The Place of Macedonian in the Balkan Sprachbund
Macedonian occupies a unique place in the Balkan Sprachbund as the Balkan Slavic language with the most complex, intense and long-standing contact with all three of the other core Balkan linguistic groups, i.e. Albanic, Hellenic, and Balkan Romance, as well as Turkish (and, of course, Romani and Judezmo). Centers of Balkan innovation can also be located in other regions as speakers of languages in all the various groups have been in contact for centuries (and in some cases millennia) in various regions of the Balkans. Nonetheless it was precisely during the Ottoman period that many of the most important Balkan linguistic convergences (so-called Balkanisms) took place, and the center of a significant number of these and other innovations was precisely the territory of today’s southwestern Macedonia, and the adjacent parts of today’s northwestern Greece and southeastern Albania. Recent work in other fields has identified Ottoman Rumeli as a core area of cultural convergence. In this talk, I shall provide a linguistic argument in support of this analysis. In terms of historiography, the linguistic evidence demonstrates that while western and central Europe were regions of homogenization (albeit only superficially), southeastern Europe was a region of convergence without the homogenization that gave rise to the current politics of the nation-state.
Victor A. Friedman (Ph.D., University of Chicago, 1975) is Andrew W. Mellon Distinguished Service Professor Emeritus in the Department of Linguistics at the University of Chicago and Research Professor at La Trobe University.
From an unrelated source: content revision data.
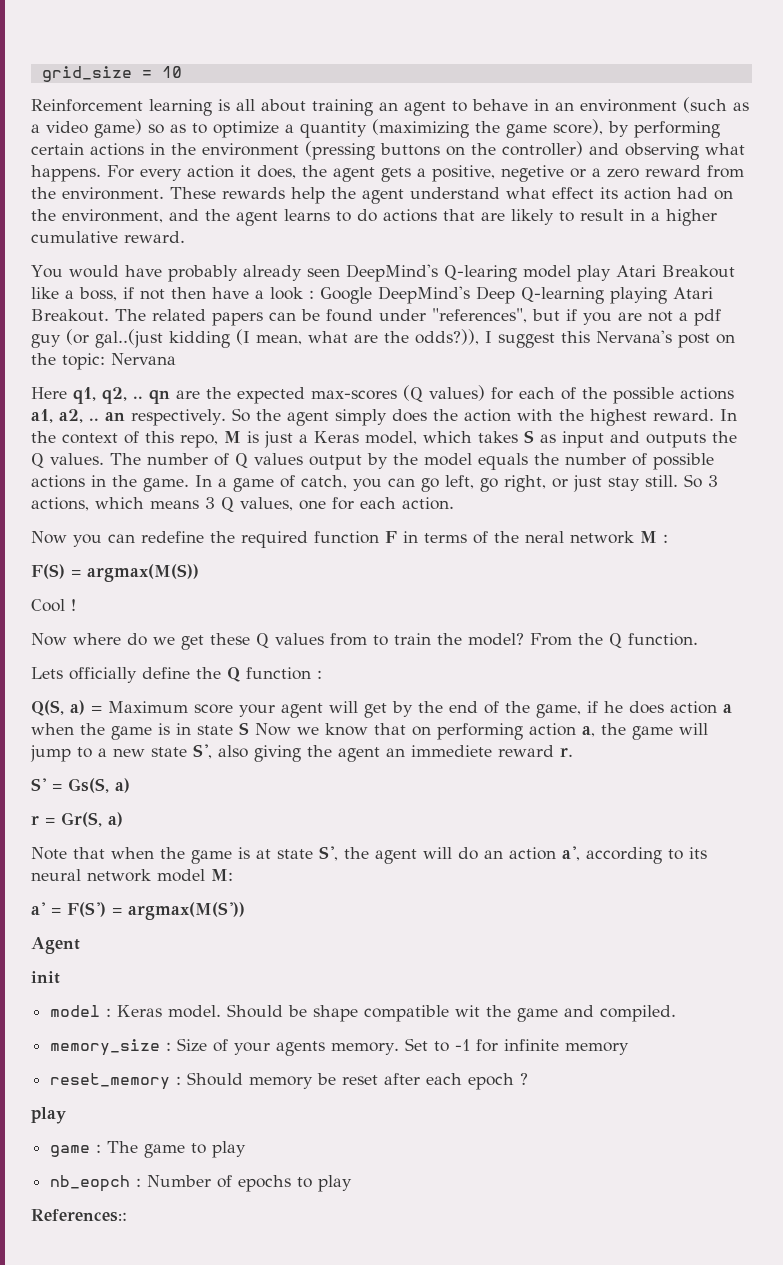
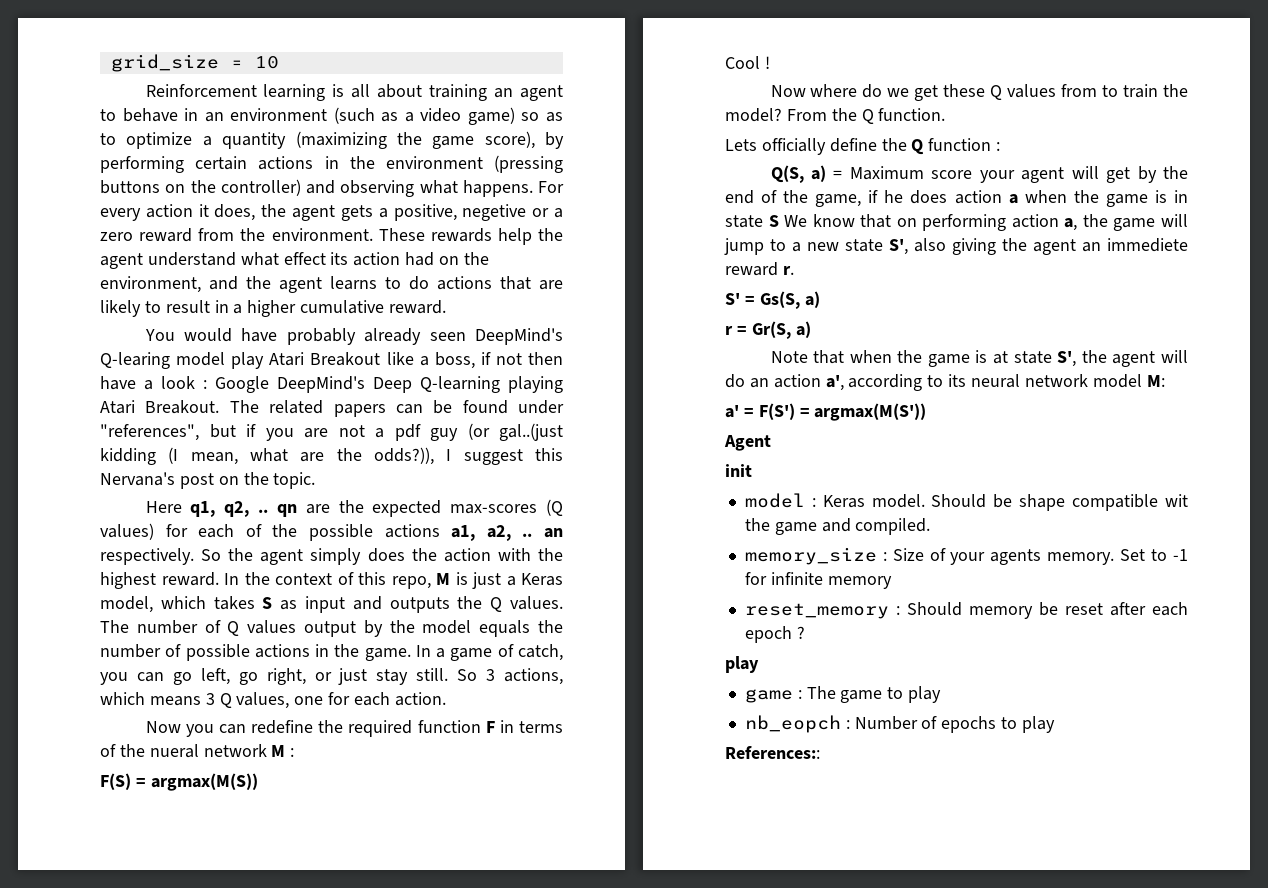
[62,353,176,370] topic: Nervana -> [273,472,316,489] topic.
[525,531,564,543] neral -> [149,744,199,758] nueral
[255,723,319,736] Now we -> [784,215,808,227] We

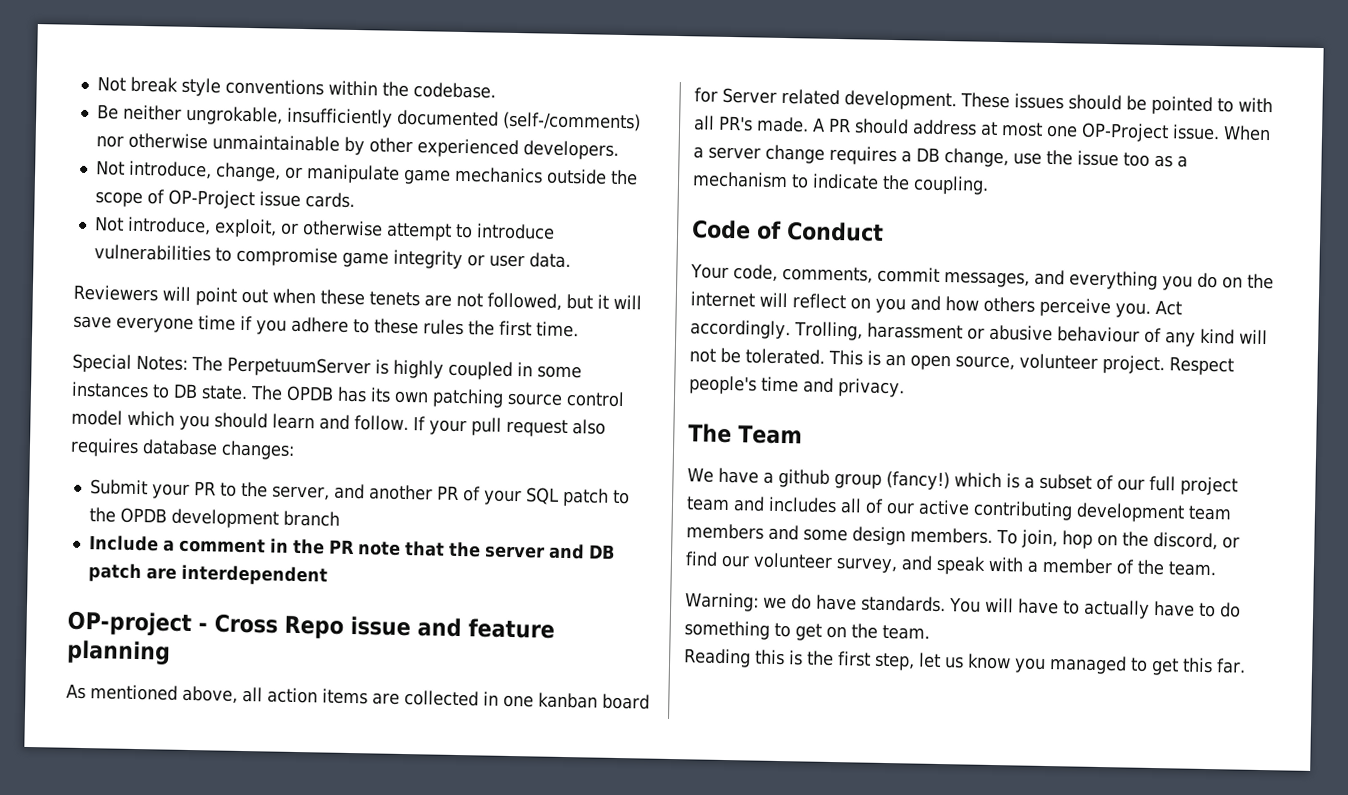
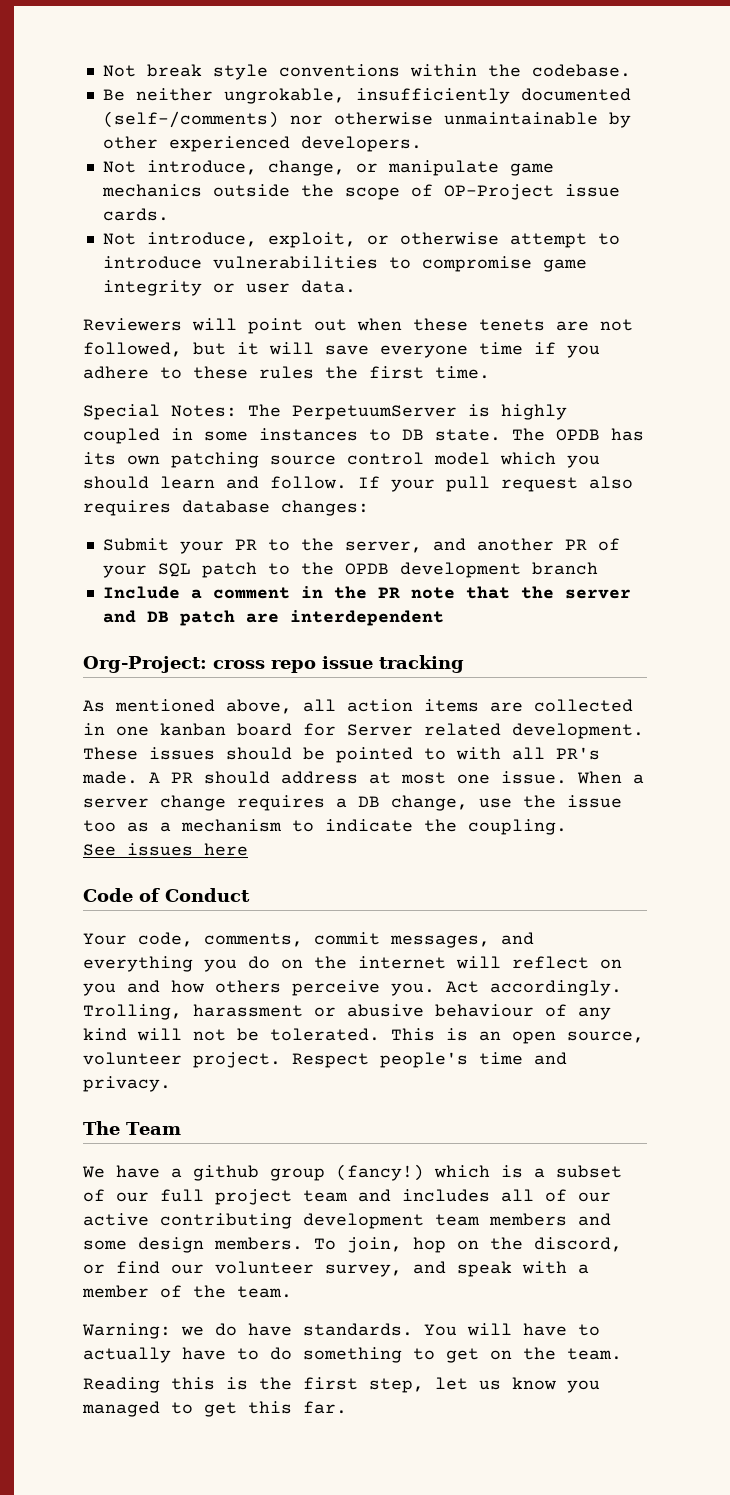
[67,610,555,639] [66,639,171,665] OP-project - Cross Repo issue and feature planning -> [83,655,464,673] Org-Project: cross repo issue tracking
[1081,122,1169,143] OP-Project -> (490, 779) none
(989, 185) none -> [83,843,248,856] // See issues here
His main research interests are grammatical categories and sociolinguistic issues related to contact, standardization, ideology, and identity in the languages of the Balkans and the Caucasus where he has conducted field work for more than 40 years.
His publications include the first book on Modern Macedonian published in the United States (2nd , revised edition 2014), Turkish in Macedonia and Beyond (2003), Studies in Albanian and Other Balkan Languages (2004), Očerki lakskogo jazyka [Studies on the Lak language] (2011), and Makedonistički Studii [Macedonian studies] (2 vols., 2011, 2015) as well as more than 300 scholarly articles.